A modern, friendly Python logging library with sensible defaults, colored console output, rotating files, structured JSON, context binding, and decorators. Built on top of the standard logging module so it composes naturally with the rest of the Python ecosystem.

PyPI Python versions License: MIT CI


Table of contents

Why logthisx

  • Looks good in your terminal out of the box, without forcing you to know the logging.config DSL.
  • Plays nicely with the standard library: every logthisx logger is a logging.Logger, so third-party libraries that already use logging inherit your configuration.
  • No mandatory third-party dependency. rich support is available as an optional extra.
  • Structured logging built in: JSON formatter with a stable schema for Docker, CI, log aggregators and observability tools.
  • Practical features that are tedious to wire up by hand: rotation, context binding, decorators, redaction.

Installation

pip install logthisx

With the optional rich extra for fancier console output:

pip install "logthisx[rich]"

logthisx supports Python 3.9 to 3.13.

Quickstart

from logthisx import configure, logger

configure(level="INFO", console=True, file="logs/app.log")

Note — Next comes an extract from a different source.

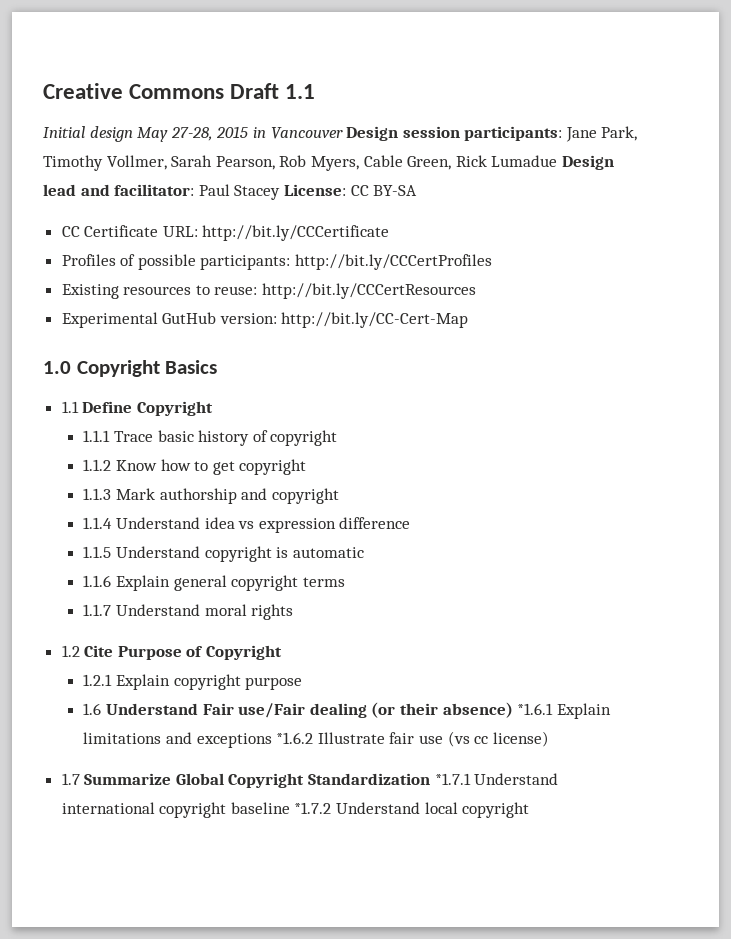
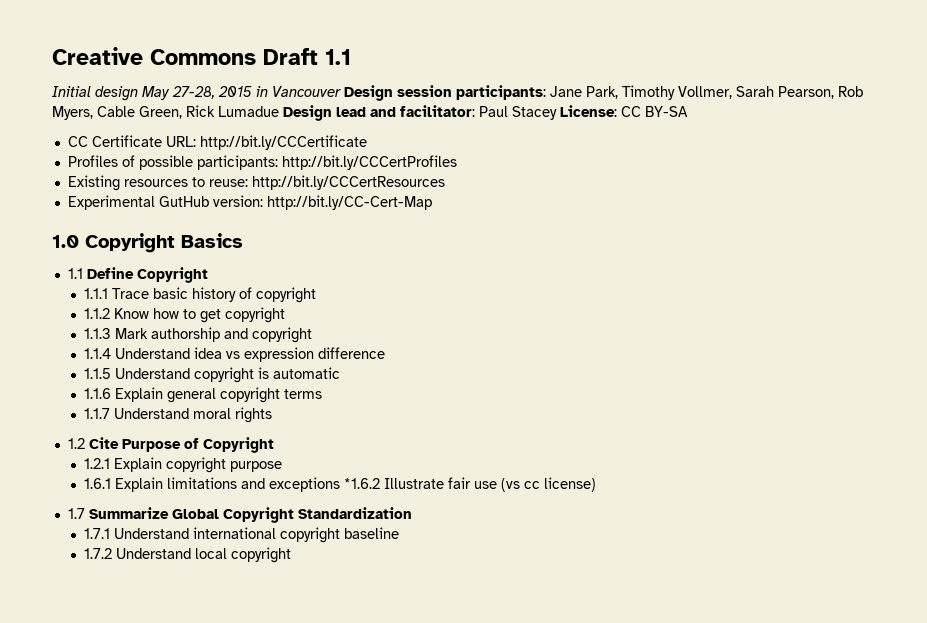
[83,702,554,718] 1.6 Understand Fair use/Fair dealing (or their absence) *1.6.1 -> [84,478,112,489] 1.6.1
[434,773,471,785] *1.7.1 -> [84,528,111,539] // 1.7.1
[294,802,332,814] *1.7.2 -> [84,548,113,559] // 1.7.2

logger.info("Application started")
logger.success("Operation completed")
logger.warning("Something looks wrong")
logger.error("Something failed")
logger.debug("Debug value", extra={"value": 42})

You can also retrieve named loggers:

from logthisx import configure, get_logger

configure(level="DEBUG", console=True)

log = get_logger("my.app")
log.info("Ready")

The package is side-effect free on import: it does not touch the root logger unless you ask for it explicitly (logger_name="root").

Configuration

configure() is the single entry point that wires handlers and formatters together. It is idempotent: calling it again replaces the handlers it previously installed, so duplicated log lines are not a concern.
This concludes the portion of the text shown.